En 2002, la Commission européenne avait fait une proposition de règlement sur le brevet communautaire qui n’avait pas aboutie.

Or, en l’absence d’un brevet communautaire unitaire, les déposants européens sont contraints de morceler la protection de leurs brevets entre les différents Etats membres de l’Union européenne et de se soumettre à une procédure de dépôt de brevet longue, complexe et coûteuse, compte tenu des frais de traduction obligatoire de la demande de brevet dans les 23 langues officielles de l’Union européenne.

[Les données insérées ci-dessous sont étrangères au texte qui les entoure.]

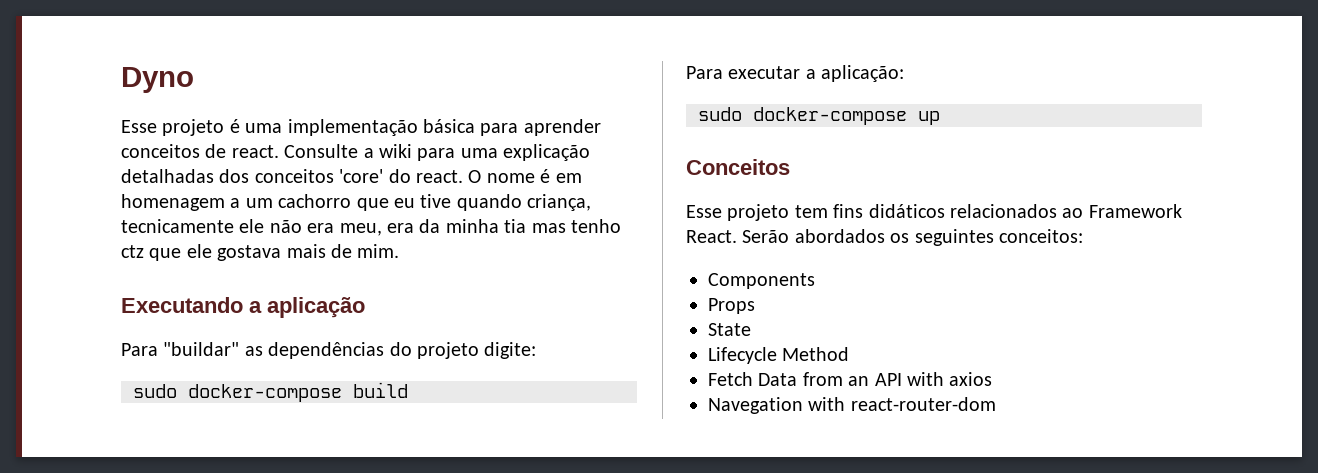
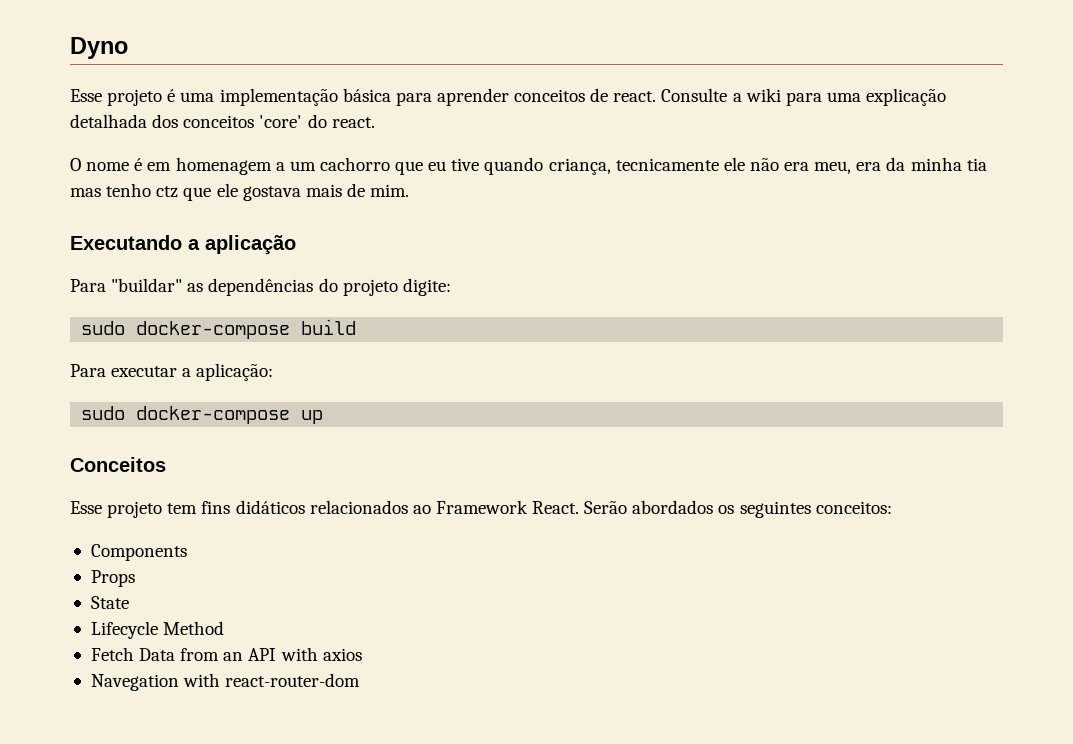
[121,169,214,183] detalhadas -> [70,114,147,128] detalhada
(463, 176) none -> (375, 122) //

En décembre 2010, douze Etats membres de l’Union européenne (Allemagne, Danemark, Estonie, Finlande, France, Lituanie, Luxembourg, Pays-Bas, Pologne, Royaume-Uni, Slovénie et Suède) ont déposé une proposition de recours à la procédure de coopération renforcée devant le Parlement européen afin de créer un système de protection du brevet communautaire unitaire.

A ce stade, l’Italie et l’Espagne restent en total désaccord sur le choix des langues officielles de traduction qui sont l’anglais, l’allemand et le français et n’ont donc pas souhaité participer à ce projet. Toutefois, il est prévu que tout Etat membre qui le désire pourra rejoindre cette coopération à tout moment.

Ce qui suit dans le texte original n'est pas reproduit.